I’ll add another thing - I never realized how hard it is to find anyone to repair a faulty wine cabinet. I live in a very populous area, surrounded by a lot of wealthy folks, and with the ability to ask on WB and among local wine collectors for referrals, and yet I can barely find anyone willing to come repair my wine cabinet. I’ve basically been able to find one single guy over the years, and he quite happily might take a month or more to even call me back. Your AC repair guys generally won’t work on them, in my experience.

Not realizing another cellar would be needed just for Carlisle and Bedrock.

Yup, gotta go split, rock-solid reliable.
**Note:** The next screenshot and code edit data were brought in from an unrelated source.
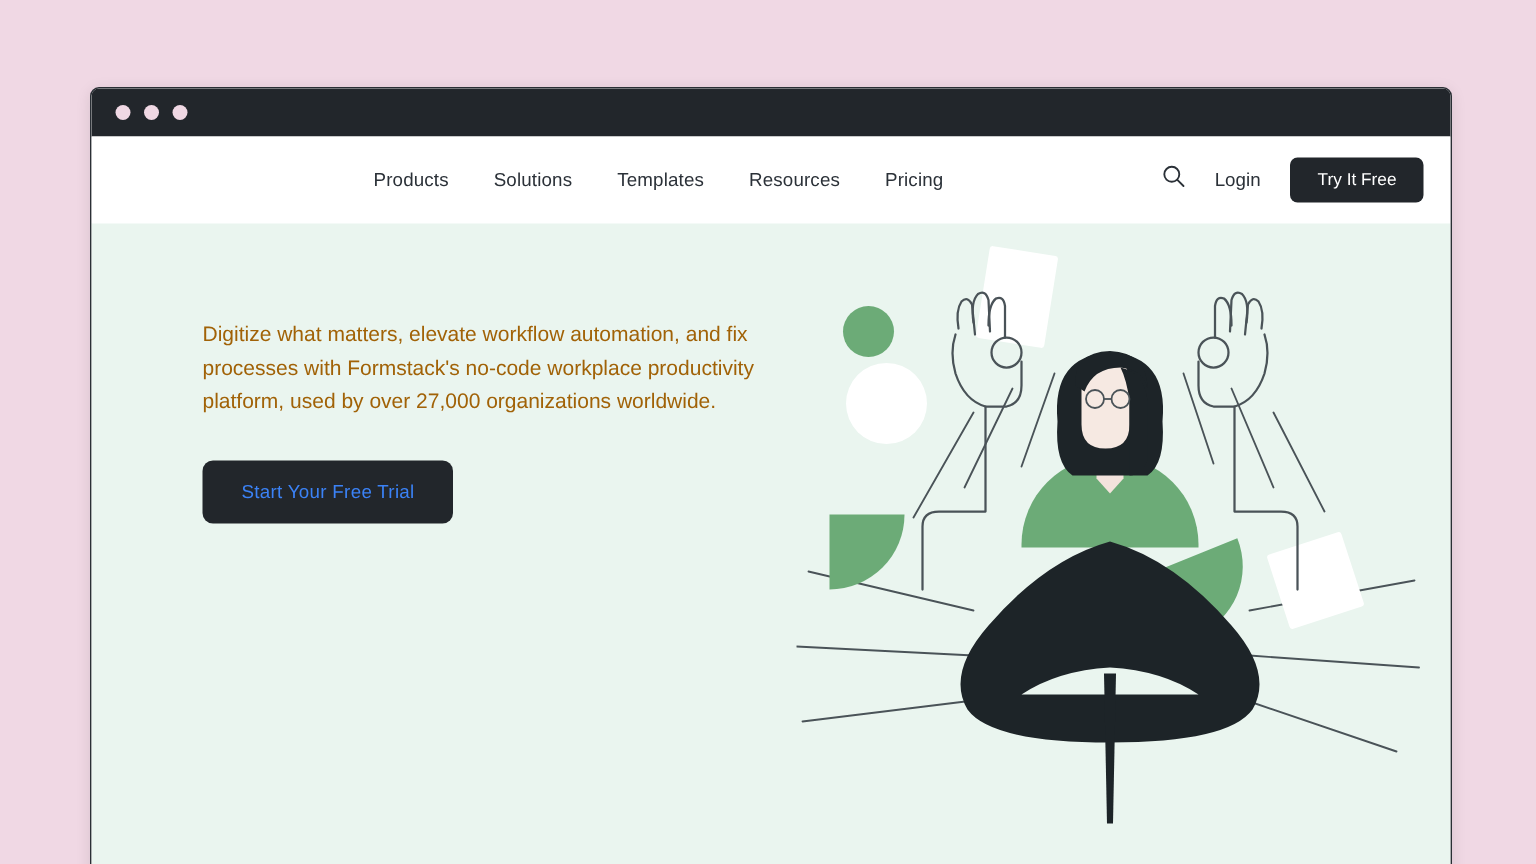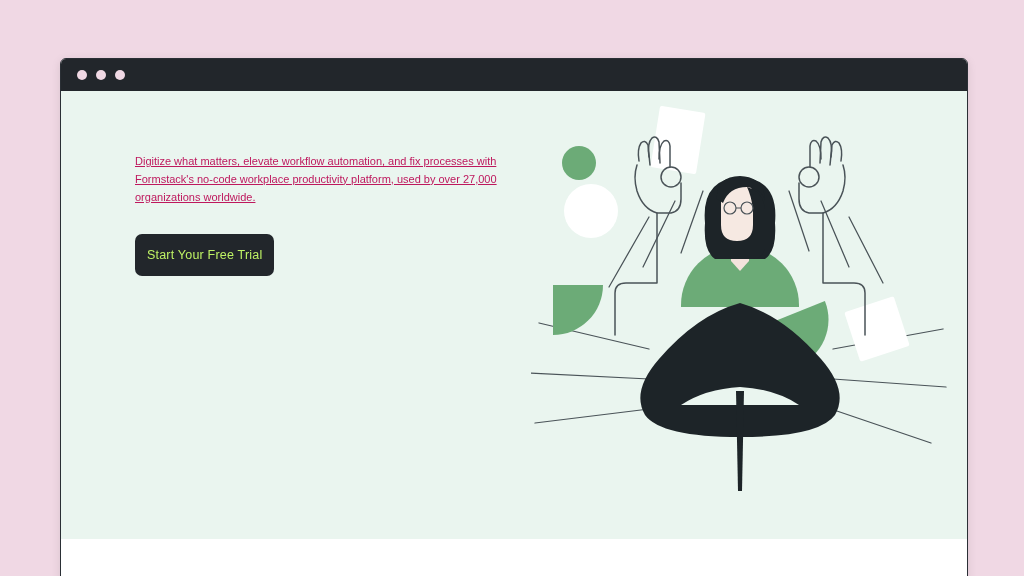--- a/index.html
+++ b/index.html
@@ -94,33 +94,32 @@
   }
   #hero-headline {
     font-size:53px;
     line-height:1.04;
     font-weight:bold;
     color:#22272e;
     letter-spacing:-1.4px;
     margin-bottom:22px;
   }
   #hero-paragraph {
-    font-size:11px;
+    font-size:14px;
     line-height:1.62;
-    color:#be185d;
+    color:#a16207;
     width:395px;
     margin-bottom:28px;
-    text-decoration:underline;
   }
   #cta-button {
     display:inline-block;
     background:#22262b;
-    color:#bef264;
+    color:#3b82f6;
     font-size:12.5px;
-    padding:14px 12px;
+    padding:14px 26px;
     border-radius:7px;
     border:none;
     font-family:inherit;
     cursor:pointer;
     letter-spacing:.2px;
   }
 
   
   #hero-illustration {
     position:absolute;
@@ -132,20 +131,40 @@
 <body>
 
 <div id="browser-window">
 
   <div id="title-bar">
     <span class="window-dot"></span>
     <span class="window-dot"></span>
     <span class="window-dot"></span>
   </div>
 
+  <div id="nav-bar">
+    <div id="nav-links">
+      <a class="nav-link">Products</a>
+      <a class="nav-link">Solutions</a>
+      <a class="nav-link">Templates</a>
+      <a class="nav-link">Resources</a>
+      <a class="nav-link">Pricing</a>
+    </div>
+
+    <div id="nav-right">
+      <span id="search-icon">
+        <svg width="15" height="15" viewBox="0 0 15 15" fill="none">
+          <circle cx="6.2" cy="6.2" r="5" stroke="#2b3138" stroke-width="1.25"></circle>
+          <line x1="9.9" y1="9.9" x2="14" y2="14" stroke="#2b3138" stroke-width="1.25" stroke-linecap="round"></line>
+        </svg>
+      </span>
+      <a id="login-link">Login</a>
+      <button id="try-free-button">Try It Free</button>
+    </div>
+  </div>
 
   <div id="hero">
 
     <div id="hero-copy">
       <p id="hero-paragraph">Digitize what matters, elevate workflow automation, and fix processes with Formstack's no-code workplace productivity platform, used by over 27,000 organizations worldwide.</p>
       <button id="cta-button">Start Your Free Trial</button>
     </div>
 
     <div id="hero-illustration">
       <svg viewBox="0 0 420 448" width="420" height="448" fill="none" xmlns="http://www.w3.org/2000/svg">

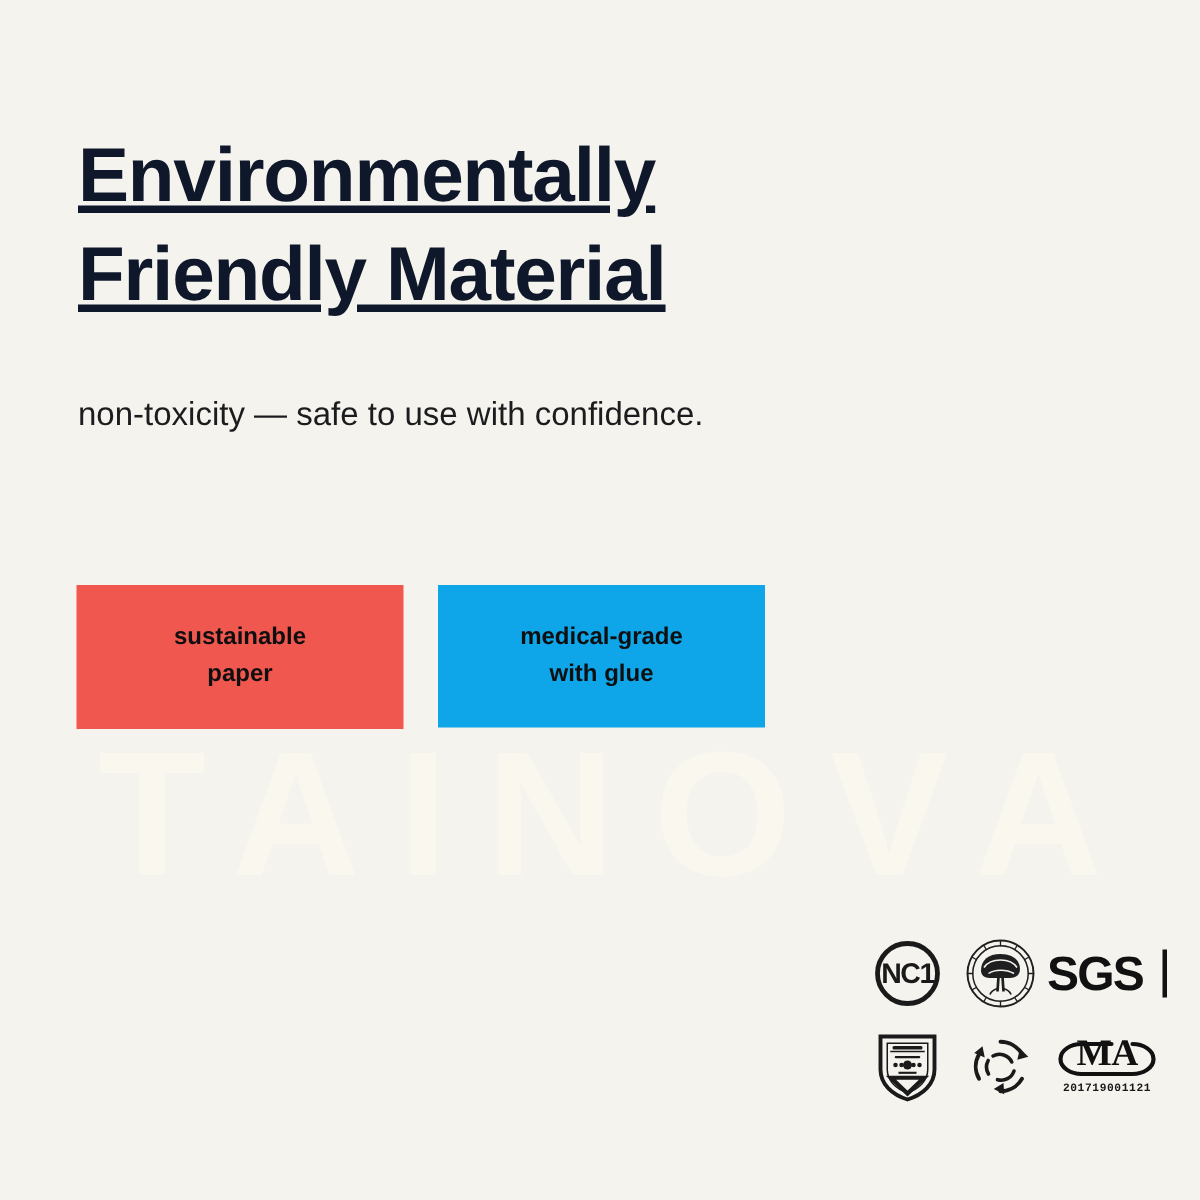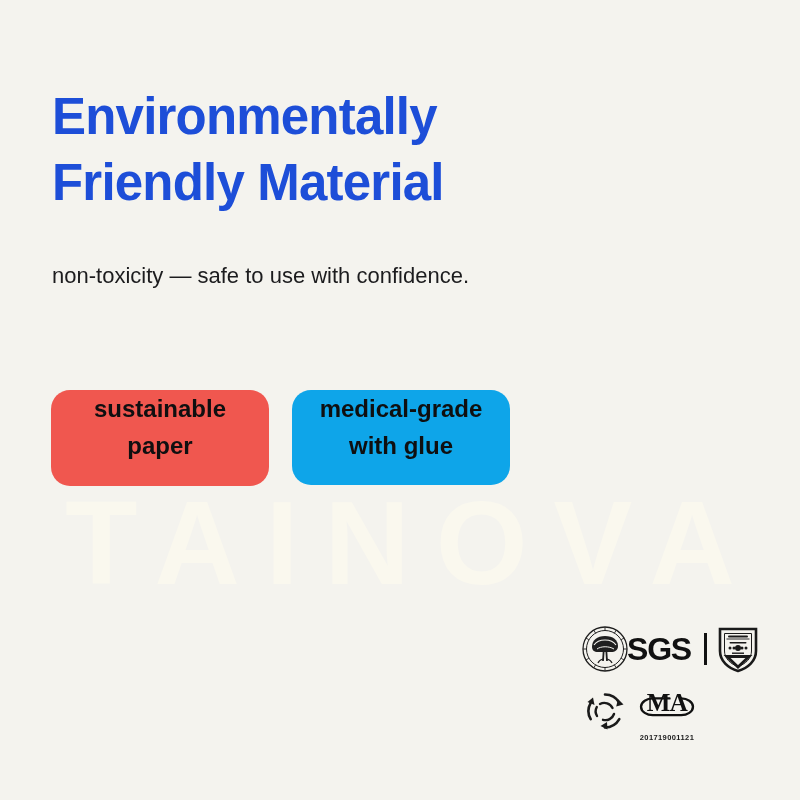--- a/index.html
+++ b/index.html
@@ -71,27 +71,27 @@
     width: 702px;
     height: 98px;
     display: flex;
     align-items: flex-start;
   }
   .badge {
     box-sizing: border-box;
     display: flex;
     flex-direction: column;
     align-items: center;
-    font-family: "Liberation Sans", sans-serif;
-    font-weight: 700;
-    font-size: 24px;
+    justify-content: center;
+    font-family: "Liberation Sans", sans-serif;
+    font-weight: 700;
+    font-size: 16px;
     line-height: 1.55;
     color: #0f0f10;
     text-align: center;
-    border-radius: 19px;
   }
   .badge-1 { width: 218px; height: 96px; margin-right: 23px; }
   .badge-2 { width: 220px; height: 92px; margin-right: 21px; margin-top: 2px; }
   .badge-3 { width: 218px; height: 95px; }
   .badge-line { display: block; }
 
   
   .cert-grid {
     position: absolute;
     left: 574px;
@@ -136,36 +136,36 @@
     position: absolute;
     font-family: "Liberation Serif", serif;
     font-weight: 700;
     font-size: 25px;
     letter-spacing: -0.5px;
     color: #111;
     line-height: 1;
     top: 10px;
   }
   .cert-ma-number {
-    font-family: Liberation Sans, sans-serif;
+    font-family: Liberation Mono, monospace;
     font-weight: 700;
     font-size: 7.5px;
     letter-spacing: 0.4px;
     color: #1a1a1a;
     position: absolute;
-    bottom: 0;
+    bottom: 12px;
     white-space: nowrap;
   }
 </style>
 </head>
 <body style="background: rgb(244, 243, 238);">
 
 <div class="watermark" style="color: rgb(250, 248, 238);">TAINOVA</div>
 
-<h1 class="headline" style="color: #1d4ed8;">
+<h1 class="headline" style="color: #0f172a; text-decoration: underline;">
   <span class="headline-line">Environmentally</span>
   <span class="headline-line">Friendly Material</span>
 </h1>
 
 <p class="subtitle" style="color: rgb(28, 28, 30);">
   <span class="subtitle-line">non-toxicity — safe to use with confidence.</span>
 </p>
 
 <div class="badge-row">
 
@@ -177,20 +177,26 @@
 
   <div class="badge badge-3" style="background-color: #0ea5e9;">
     <span class="badge-line">medical-grade</span>
     <span class="badge-line">with glue</span>
   </div>
 
 </div>
 
 <div class="cert-grid">
 
+  <div class="cert-cell">
+    <svg width="46" height="46" viewBox="0 0 46 46" aria-hidden="true">
+      <circle cx="23" cy="23" r="20" fill="none" stroke="#1a1a1a" stroke-width="3.2"></circle>
+    </svg>
+    <span class="cert-nc1-text">NC1</span>
+  </div>
 
   <div class="cert-cell">
     <svg width="48" height="48" viewBox="0 0 48 48" aria-hidden="true">
       <circle cx="24" cy="24" r="22" fill="none" stroke="#1f1f1f" stroke-width="1.3"></circle>
       <circle cx="24" cy="24" r="18.5" fill="none" stroke="#1f1f1f" stroke-width="1"></circle>
       <g stroke="#1f1f1f" stroke-width="0.9" stroke-linecap="round">
         <line x1="24" y1="2.5" x2="24" y2="5.5"></line>
         <line x1="35" y1="5.5" x2="33.5" y2="8"></line>
         <line x1="43" y1="13" x2="40.5" y2="14.5"></line>
         <line x1="45.5" y1="24" x2="42.5" y2="24"></line>

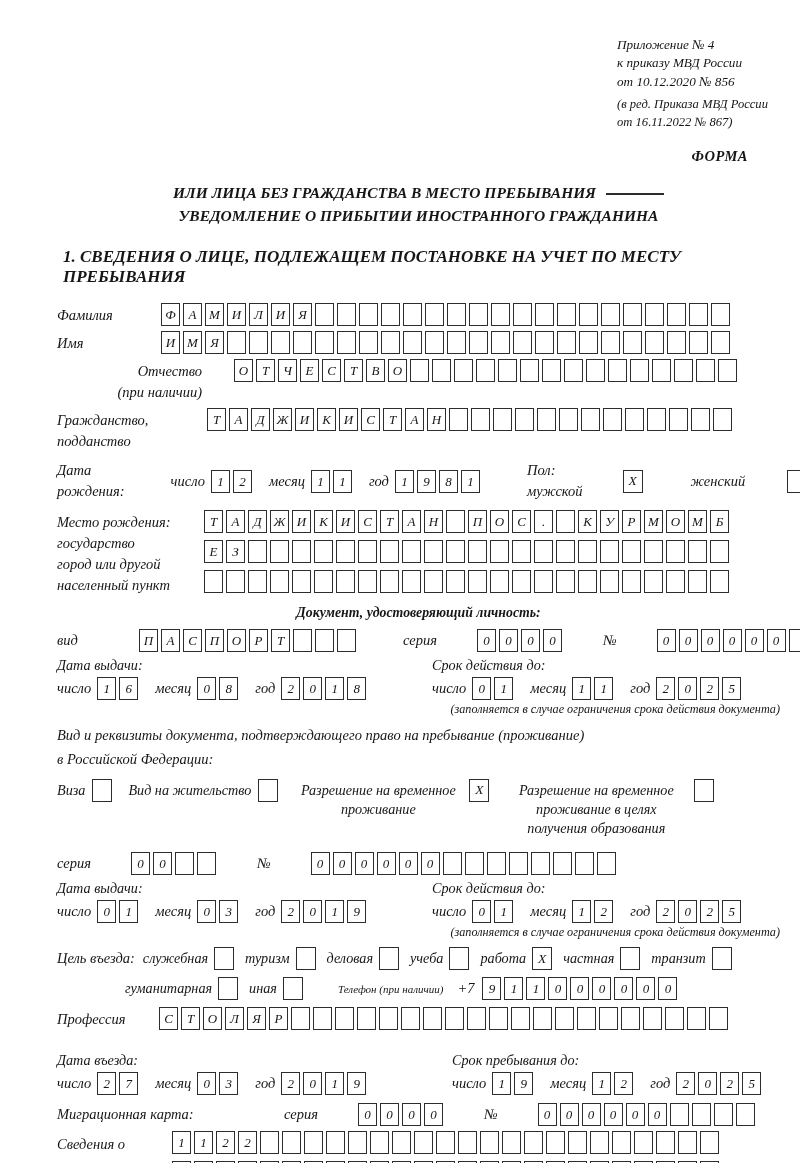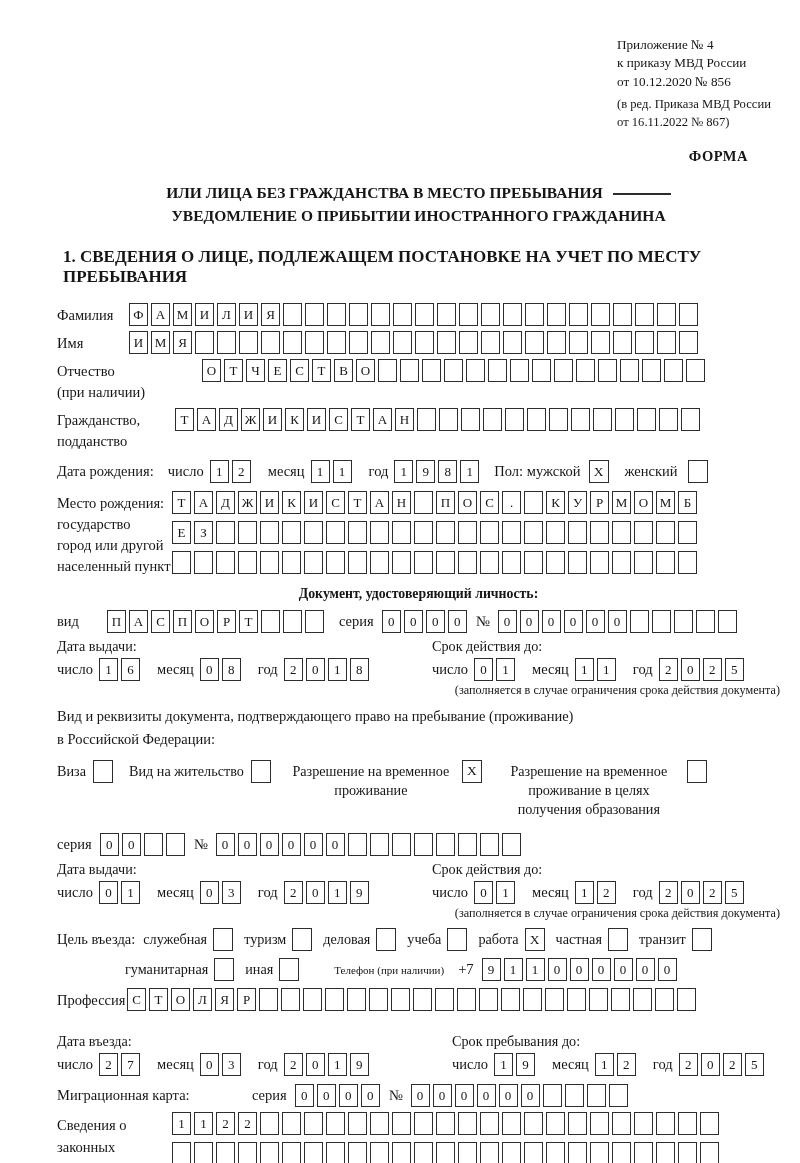--- a/index.html
+++ b/index.html
@@ -3,35 +3,36 @@
 <meta charset="utf-8">
 <style>
   html,body{margin:0;padding:0;background:#ffffff;}
   .page{
     position:relative;
     width:800px;height:1163px;box-sizing:border-box;
     padding:36px 20px 0 57px;
     background:#ffffff;color:#161616;
     font-family:"Liberation Serif","DejaVu Serif",serif;
     overflow:hidden;
+    font-style:italic;
   }
   
   .appendix{margin-left:560px;font-size:13.2px;line-height:1.4;}
   .appendix .edition{margin-top:5px;font-size:12.6px;line-height:1.4;}
   .form-label{margin-top:16px;text-align:right;padding-right:32px;font-weight:bold;font-size:14.5px;letter-spacing:.5px;}
   
   .title{margin-top:16px;text-align:center;font-weight:bold;font-size:15.5px;line-height:1.5;}
   .title-underline{display:inline-block;width:58px;border-bottom:2px solid #2c2c2c;margin-left:10px;transform:translateY(-3px);}
   .section-title{margin:20px 0 16px 6px;font-weight:bold;font-size:17px;}
   
-  .frow{display:flex;align-items:flex-start;margin-bottom:5px;}
+  .frow{display:flex;align-items:flex-start;margin-bottom:5px;gap:32px;}
   .flabel{font-size:14.5px;line-height:1.45;padding-top:2px;}
   .flabel .sub{display:block;}
   .lw-72{flex:0 0 72px;}
-  .lw-145{flex:0 0 145px;}
+  .lw-145{flex:0 0 145px;text-align:right;}
   .lw-118{flex:0 0 118px;}
   .lw-115{flex:0 0 115px;}
   .lw-50{flex:0 0 50px;}
   .lw-70{flex:0 0 70px;}
   .lw-155{flex:0 0 155px;}
   .cells{display:inline-flex;flex-wrap:nowrap;}
   .cell{
     flex:0 0 auto;width:17px;height:21px;border:1.5px solid #2d2d2d;margin-right:3px;
     display:inline-flex;align-items:center;justify-content:center;
     font-size:13px;line-height:1;background:#fff;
I’m guessing the reason is that the split systems are used for a lot more things than wine cellars and thus are made in much greater quantities, and thus have a lot more investment/manufacturing experience behind them.

My most regrettable wine collecting mistake (other than not buying jRousseau by the case) was that I did not taste every wine upon purchase. I stretched to buy upper level wines in most cases, and thus usually bought 3 at a time, and thought they were too precious to commit infanticide and crack a bottle upon purchase. Although I am grateful to have a cellar full of mature and maturing excellent wines, I lost the opportunity to taste them upon release and learn as I followed the wine over the years.

I would buy just a few expensive WA reds(for me at least)and let them age while drinking the more affordable ones. Now my palate has changed and I do not want to drink the good stuff. On the positive, I will have some well aged wines down the road if my palate changes back to liking fruity reds that have lost their fruit.

Still waiting for delivery of the 2012’s… Reminds me of another regret. Don’t bother to buy futures. Wait til the wine is in a bottle, drink it, then decide if it is worth the investment.

No proper insulation.

But how is the tech for split systems better developed than that for through-the-wall units. In both cases they’re premised on an air conditioner (window vs. whole house). Both of those have been around for years, and both need tweaks to have lower temps and not remove as much humidity. How do the split guys make that adjustment reliably but not the TTW guys?

“But how is the tech for split systems better developed than that for through-the-wall units. In both cases they’re premised on an air conditioner (window vs. whole house). Both of those have been around for years, and both need tweaks to have lower temps and not remove as much humidity. How do the split guys make that adjustment reliably but not the TTW guys?”

Although I suppose there are split systems made by the single unit guys seen in those mailers, my split system is a commercial one, as are probably most of the ones owned by people here who have splits. Smaller commercial units for my size of cellar, but commercial nonetheless, and apparently built to last and more reliable, and they are perhaps more amenable to being serviced and maintained.

If you really want precise control of the temperature and humidity in your cellar for a long time, pony up and buy the real deal:

http://www.emersonnetworkpower.com/en-US/Products/PrecisionCooling/SmallRoomCooling/Pages/LiebertChallenger3000withiCOMPrecisionCoolingSystem105and175kW.aspx

These are considered a Cadillac of the data center world where temp/hum control are even more important, and they are built to run continuously for 15 years or better.

You will have to run a cold water tap to the humidifier though, and a drain line to the condensate pump.

Is that a Yogi Berra quote?

I don’t have major regrets but a few minor ones

  • I should have restricted myself earlier to buying 2-4 bottles of a wine instead of a case.
  • I built big enough but since I like to organize by type, I should have left more room between sections, for example, my champagne section is cutting into my burgundy, so I need to bulk relocate pretty much every shipping season. Annoying, but not terrible.
  • Like many have listed above, I should have planned better for oversize bottles such as champagne, mags and German Riesling baseball bat magnums.